Rising international demand

One of the most compelling opportunities for Australian dairy beef lies in export demand from the United States, where dairy-sourced beef plays a crucial role in the production of ground beef and burger patties.

The US beef industry relies on lean beef trim from dairy cattle to mix with fattier cuts, producing a high-quality, consistent product for food service and retail markets.

Currently, Australia exports a significant volume of lean beef to the US, but much of it comes from grass-fed cattle.

With dairy beef offering similar lean characteristics and a predictable supply chain, there is a clear opportunity for Australian dairy farmers to tap into the well-established US demand for ground beef.

The US market has already embraced vertically integrated dairy beef supply chains, processing around 90,000 calves per year under structured feeding and finishing programs.

New Zealand also exports significant quantities of dairy cattle for beef consumption to the US.

These systems provide farmers with stable pricing and a guaranteed market – a model that Australia can replicate to secure long-term demand.

Strong margins, viability

The financial potential of dairy beef is large.

Research presented by Professor Quinn at IDW shows that integrating surplus dairy calves into beef production has the potential to deliver $550 million per year through increased profit and yield.

Currently, many surplus calves are sold at around $35 per head as vealers, but with proper finishing, they can be grown out to reach carcass weights of 300 kilograms or more, with market values ranging between $1500 and $1800 per head.

The numbers clearly illustrate that dairy beef is not just an ethical solution – it’s an economically viable one.

A key factor in this shift is the Meat Standards Australia (MSA) grading system, which has shown that well-finished Holstein and Jersey cattle can produce beef of comparable eating quality to traditional beef breeds.

Consumer sensory trials show that dairy beef, when raised with the right nutrition and growth pathways, performs well in terms of tenderness, juiciness, and flavour, making it a valuable addition to the beef supply chain.

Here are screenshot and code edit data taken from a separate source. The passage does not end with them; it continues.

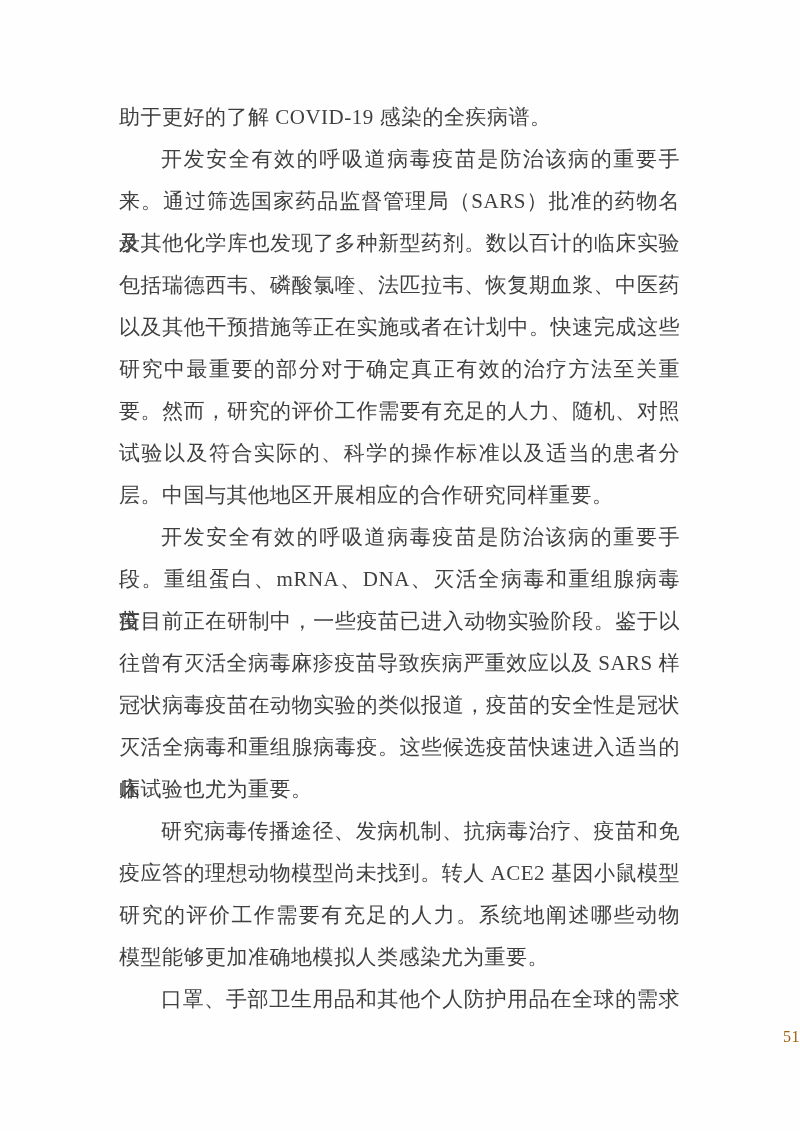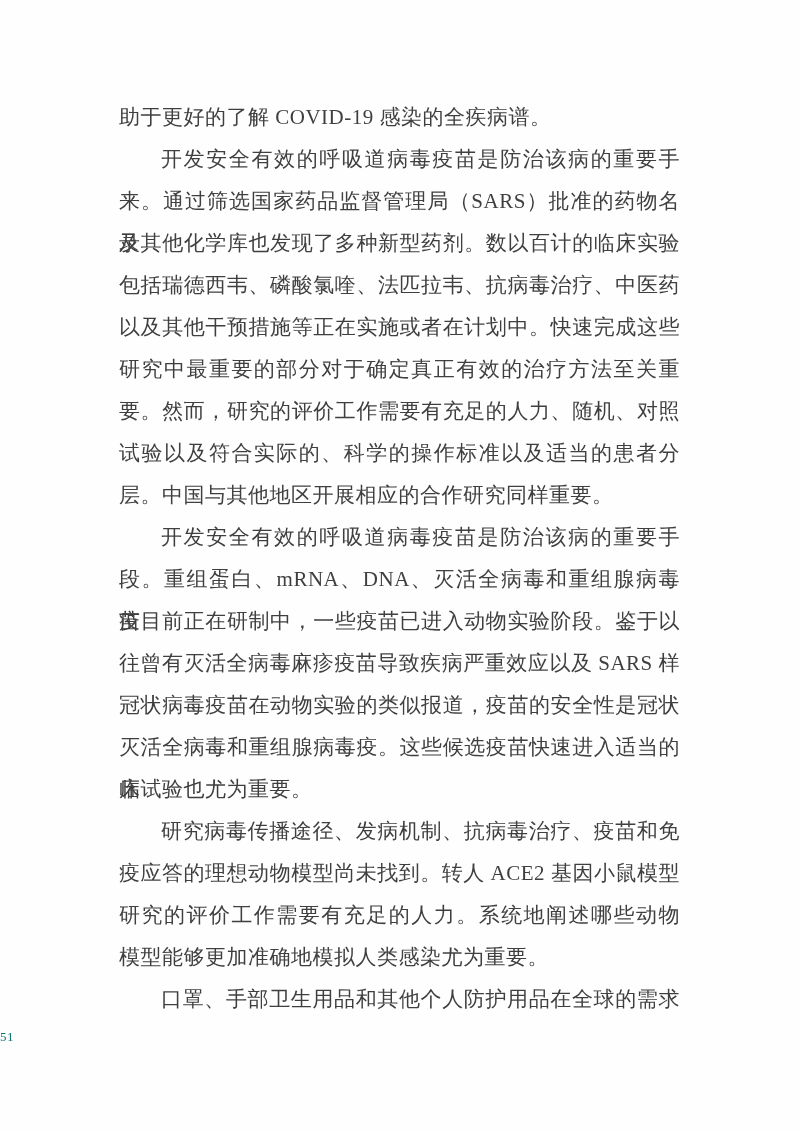--- a/index.html
+++ b/index.html
@@ -45,37 +45,37 @@
     text-justify: inter-character;
   }
   .line.indent {
     text-indent: 2em;
   }
   .page-number {
     position: absolute;
     left: 0;
     top: 1028px;
     width: 800px;
-    text-align: left;
-    font-size: 13px;
+    text-align: right;
+    font-size: 16px;
     line-height: 18px;
-    color: #0f766e;
+    color: #a16207;
     letter-spacing: 0.5px;
   }
 </style>
 </head>
 <body>
 
 <div class="page">
   <div class="text-block" id="text-block">
       <div class="line">助于更好的了解 COVID-19 感染的全疾病谱。</div>
       <div class="line justify indent">开发安全有效的呼吸道病毒疫苗是防治该病的重要手</div>
       <div class="line justify">来。通过筛选国家药品监督管理局（SARS）批准的药物名录</div>
       <div class="line justify">及其他化学库也发现了多种新型药剂。数以百计的临床实验</div>
-      <div class="line justify">包括瑞德西韦、磷酸氯喹、法匹拉韦、抗病毒治疗、中医药</div>
+      <div class="line justify">包括瑞德西韦、磷酸氯喹、法匹拉韦、恢复期血浆、中医药</div>
       <div class="line justify">以及其他干预措施等正在实施或者在计划中。快速完成这些</div>
       <div class="line justify">研究中最重要的部分对于确定真正有效的治疗方法至关重</div>
       <div class="line justify">要。然而，研究的评价工作需要有充足的人力、随机、对照</div>
       <div class="line justify">试验以及符合实际的、科学的操作标准以及适当的患者分</div>
       <div class="line">层。中国与其他地区开展相应的合作研究同样重要。</div>
       <div class="line justify indent">开发安全有效的呼吸道病毒疫苗是防治该病的重要手</div>
       <div class="line justify">段。重组蛋白、mRNA、DNA、灭活全病毒和重组腺病毒疫</div>
       <div class="line justify">苗目前正在研制中，一些疫苗已进入动物实验阶段。鉴于以</div>
       <div class="line justify">往曾有灭活全病毒麻疹疫苗导致疾病严重效应以及 SARS 样</div>
       <div class="line justify">冠状病毒疫苗在动物实验的类似报道，疫苗的安全性是冠状</div>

At IDW, Professor Quinn said trials conducted in western Victoria and the Riverina had proved that Holstein cattle can achieve growth rates and carcass characteristics on par with traditional beef breeds when finished in feedlots.

This means that with the right investment in breeding, feeding, and processing, dairy beef can meet both domestic and export market standards.

Building the supply chain

To capitalise on this opportunity, a coordinated effort is needed across the supply chain.

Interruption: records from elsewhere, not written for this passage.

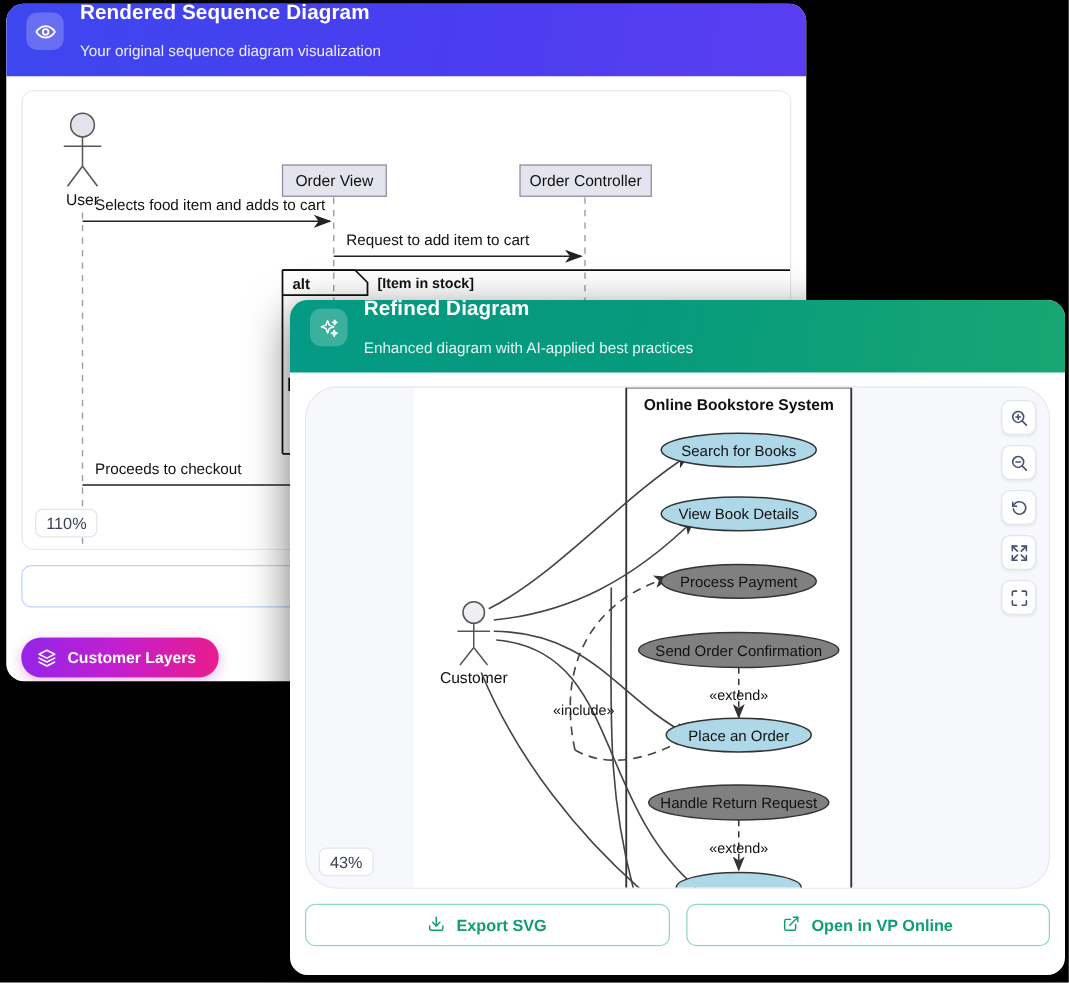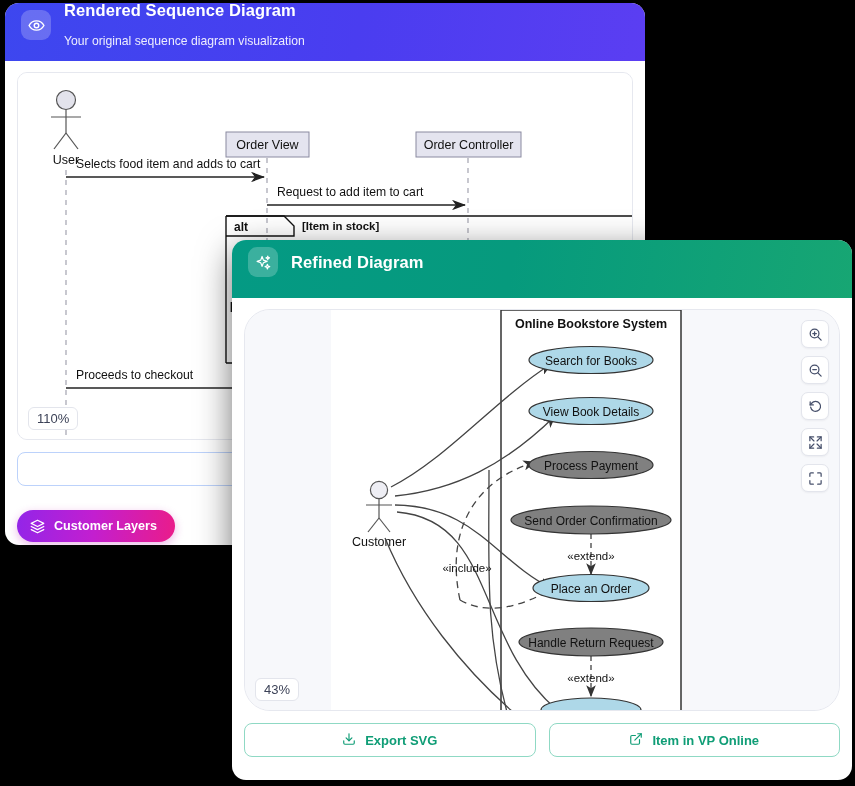--- a/index.html
+++ b/index.html
@@ -205,20 +205,21 @@
   <div class="panel-header hdr-green">
     <div class="hdr-icon green">
       <svg width="17" height="17" viewBox="0 0 24 24" fill="none" stroke="#ffffff" stroke-width="1.7" stroke-linecap="round" stroke-linejoin="round">
         <path d="M10 3.5 L11.9 8.6 L17 10.5 L11.9 12.4 L10 17.5 L8.1 12.4 L3 10.5 L8.1 8.6 Z"></path>
         <path d="M17.5 14.5 L18.4 16.9 L20.8 17.8 L18.4 18.7 L17.5 21.1 L16.6 18.7 L14.2 17.8 L16.6 16.9 Z"></path>
         <path d="M18 3 L18.7 4.8 L20.5 5.5 L18.7 6.2 L18 8 L17.3 6.2 L15.5 5.5 L17.3 4.8 Z"></path>
       </svg>
     </div>
     <div class="hdr-text">
       <div class="hdr-title">Refined Diagram</div>
+      <div class="hdr-sub">Enhanced diagram with AI-applied best practices</div>
     </div>
   </div>
 
   <div class="canvas-wrap" id="canvas-refined">
     <svg width="596" height="402" viewBox="0 0 596 402">
       <rect x="0" y="0" width="596" height="402" fill="#f7f8fb"></rect>
       <rect x="86" y="0" width="350" height="402" fill="#ffffff"></rect>
 
       <rect x="256" y="0" width="180" height="402" fill="none" stroke="#333" stroke-width="1.5"></rect>
       <text x="346" y="18" text-anchor="middle" font-family="Liberation Sans, sans-serif" font-size="12.5" font-weight="700" fill="#111">Online Bookstore System</text>
@@ -346,16 +347,16 @@
       <span>Export SVG</span>
     </div>
     <div class="btn-outline green">
       <span>
         <svg width="14" height="14" viewBox="0 0 24 24" fill="none" stroke="#0f9d76" stroke-width="2" stroke-linecap="round" stroke-linejoin="round">
           <path d="M18 13v6a2 2 0 0 1-2 2H5a2 2 0 0 1-2-2V8a2 2 0 0 1 2-2h6"></path>
           <polyline points="15 3 21 3 21 9"></polyline>
             <line x1="10" y1="14" x2="21" y2="3"></line>
         </svg>
       </span>
-      <span>Item in VP Online</span>
+      <span>Open in VP Online</span>
     </div>
   </div>
 </div>
 
 </body></html>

Programs like CalfWays, which has engaged over 150 stakeholders including dairy and beef processors, Meat and Livestock Australia (MLA), and major retailers, are helping to build stronger connections between producers and buyers.

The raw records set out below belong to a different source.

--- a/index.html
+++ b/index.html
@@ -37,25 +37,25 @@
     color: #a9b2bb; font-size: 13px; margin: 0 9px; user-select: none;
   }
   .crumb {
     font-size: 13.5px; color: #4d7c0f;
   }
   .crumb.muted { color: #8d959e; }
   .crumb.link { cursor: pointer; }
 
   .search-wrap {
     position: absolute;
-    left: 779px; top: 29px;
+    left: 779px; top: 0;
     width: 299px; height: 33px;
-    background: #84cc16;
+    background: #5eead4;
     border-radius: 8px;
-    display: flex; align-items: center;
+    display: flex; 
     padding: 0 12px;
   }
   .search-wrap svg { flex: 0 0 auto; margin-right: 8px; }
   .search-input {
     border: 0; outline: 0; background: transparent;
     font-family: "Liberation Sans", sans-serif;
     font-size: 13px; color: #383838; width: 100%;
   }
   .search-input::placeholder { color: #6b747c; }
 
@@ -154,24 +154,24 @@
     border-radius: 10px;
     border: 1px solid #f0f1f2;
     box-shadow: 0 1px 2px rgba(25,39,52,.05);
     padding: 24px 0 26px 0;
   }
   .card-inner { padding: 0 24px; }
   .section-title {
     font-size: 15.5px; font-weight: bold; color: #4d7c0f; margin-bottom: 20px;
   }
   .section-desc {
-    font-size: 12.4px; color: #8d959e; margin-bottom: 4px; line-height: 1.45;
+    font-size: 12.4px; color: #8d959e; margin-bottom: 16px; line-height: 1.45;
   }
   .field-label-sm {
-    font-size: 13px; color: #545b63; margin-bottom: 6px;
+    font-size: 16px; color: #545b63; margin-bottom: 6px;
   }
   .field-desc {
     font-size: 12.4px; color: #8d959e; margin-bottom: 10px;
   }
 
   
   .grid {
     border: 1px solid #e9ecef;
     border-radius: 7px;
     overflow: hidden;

The long-term goal is to develop a structured, profitable dairy beef industry that provides stability for farmers while addressing broader sustainability and animal welfare concerns.

Lessons from international markets, particularly the vertically integrated model from the US, show that with the right partnerships and investment, dairy beef can become a valuable and predictable revenue stream for Australian farmers.

The future is dairy beef

The dairy beef industry is at a turning point. Demand is growing, margins are strong, and global markets – particularly in the US – are actively seeking supply.

This is no longer a theoretical discussion; dairy beef is already proving to be a workable and profitable possibility for farmers willing to invest in structured growth programs.

At IDW breakfast it was clear: the future of dairy beef in Australia is bright.

By treating surplus calves as a business opportunity rather than a byproduct, farmers can unlock significant value, increase resilience, and contribute to a more sustainable and profitable dairy industry.

Now is the time to act. With the right partnerships, market connections, and investment in quality production, Australian dairy farmers can take full advantage of this growing sector.